By Anne Maxfield, Accidental Locavore
There aren’t many chefs who can say they oversaw the first dish that went out of their restaurant and the last one. Especially when that was a span of more than 50 years ago.
But few chefs are John Novi.
In 1969, he opened the DuPuy Canal House in High Falls, a few years earlier than more well-known West Coast “American cooking ” restaurants such as Chez Panisse, and predated the farm-to-table movement by about 50 years (we have him to thank—or curse—for introducing kale to menus as early as 1985).
Only eight months after opening, Craig Claiborne of the NY Times awarded DuPuy Canal House their top honor—four stars—and the restaurant went from feeding about twenty people a night to 120 or more.
I recently attended a presentation and dinner at Mohonk Mountain House with Editor-in-Chief Laurie Szostak and Susan Marano Feldman of the OHV sales team. Mohonk Consultations was honoring Chef Novi with the Distinguished Achievement Award.
The event was sold out, and the love for Chef Novi was apparent throughout the evening.
It started out with a 1984 AT&T film about the restaurant and the man behind it. You see Chef Novi (with a huge mustache) carefully plating meals in a kitchen filled with perfectly polished copper pots.
From the various speakers, we learned all the insider stories behind DuPuy Canal House, and how Chef Novi affected so many lives.

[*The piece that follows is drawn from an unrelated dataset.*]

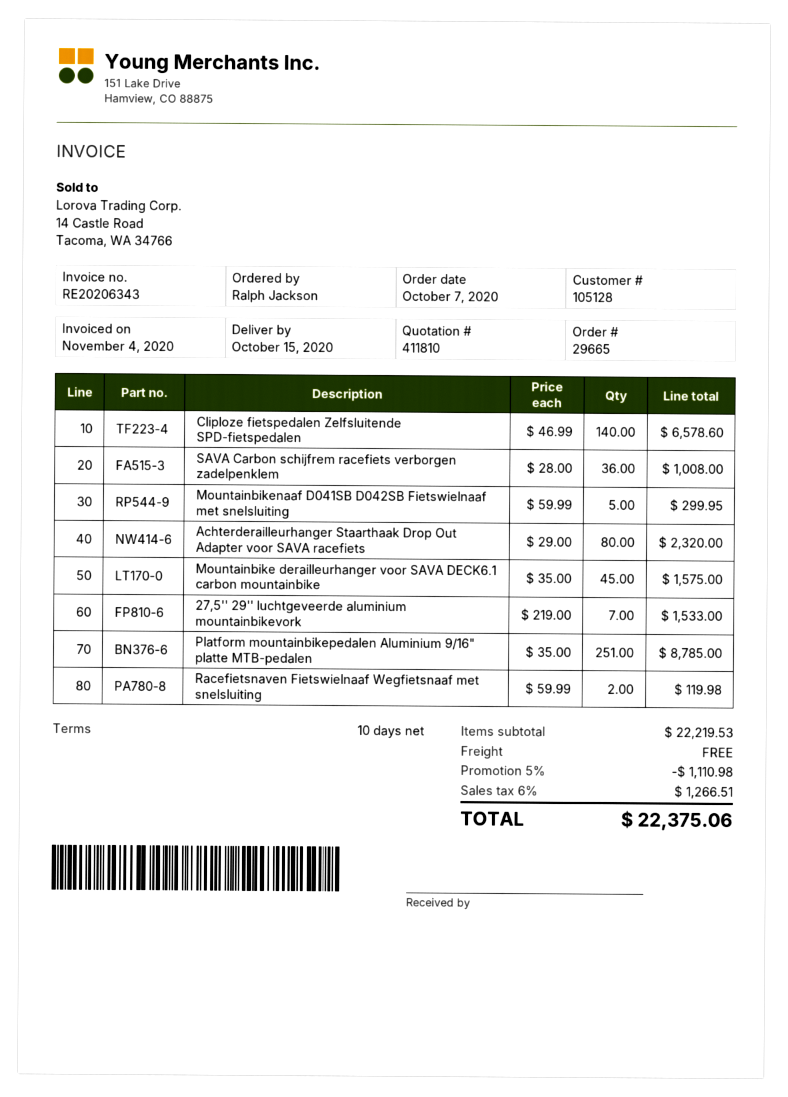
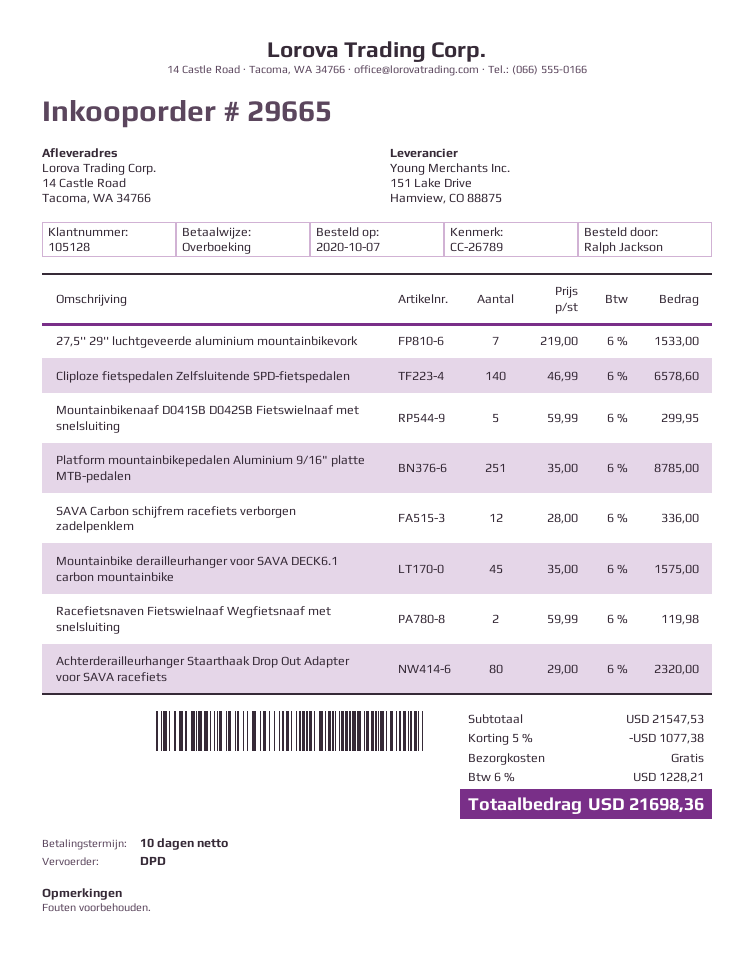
SAVA Carbon schijfrem racefiets verborgen zadelpenklem: 36 x 28.00 = 1008.00 -> 12 x 28.00 = 336.00
subtotal: 22219.53 -> 21547.53
discount: 5% = 1110.98 -> 5% = 1077.38
tax: 6% = 1266.51 -> 6% = 1228.21
total: 22375.06 -> 21698.36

One of my favorite stories was about an important party that was held at the restaurant. After dinner and dessert, there was supposed to be a chocolate cake. Somehow in the chaos that is any kitchen, there was no cake. Chef Novi dispatched his dishwasher to the local store for a dozen Devil Dogs and added some more chocolate to melt in the double boiler. They cut the ends of the Devil Dogs, shaped them into a rectangular cake, covered them with the melted chocolate and served it. The host thanked them profusely for dinner and praised the cake, saying, “It tasted like a gourmet take on a Devil Dog.”
And while he’s been described as “the father of American cooking” (to which he retorts, “Only American cooking?”), John Novi has many other talents. He’s an accomplished artist, creating landscapes of the houses and farms in the Hudson Valley. He did much of the work restoring the Canal House, digging out the basement, laying stones for a brick oven and adding an extension to the original building. In the beginning, because he didn’t have money to replace the many mullioned windows, he carefully recreated the look of the originals using masking tape for the look of 12-over-12 windows.
Since the beginning, he’s been passionate about supporting local farms, and now, with the award from Mohonk Consultations, he’s putting his money where his mouth is and choosing Rondout Valley Growers, a farmer-led nonprofit, as the beneficiary of his award.
What’s next on his plate? Chef Novi is working with SUNY Ulster to create a culinary program, hoping to become adept at cheesemaking and, with the help of his four grandchildren, making “slime” that may soon be the hand sanitizer at a restaurant table near you.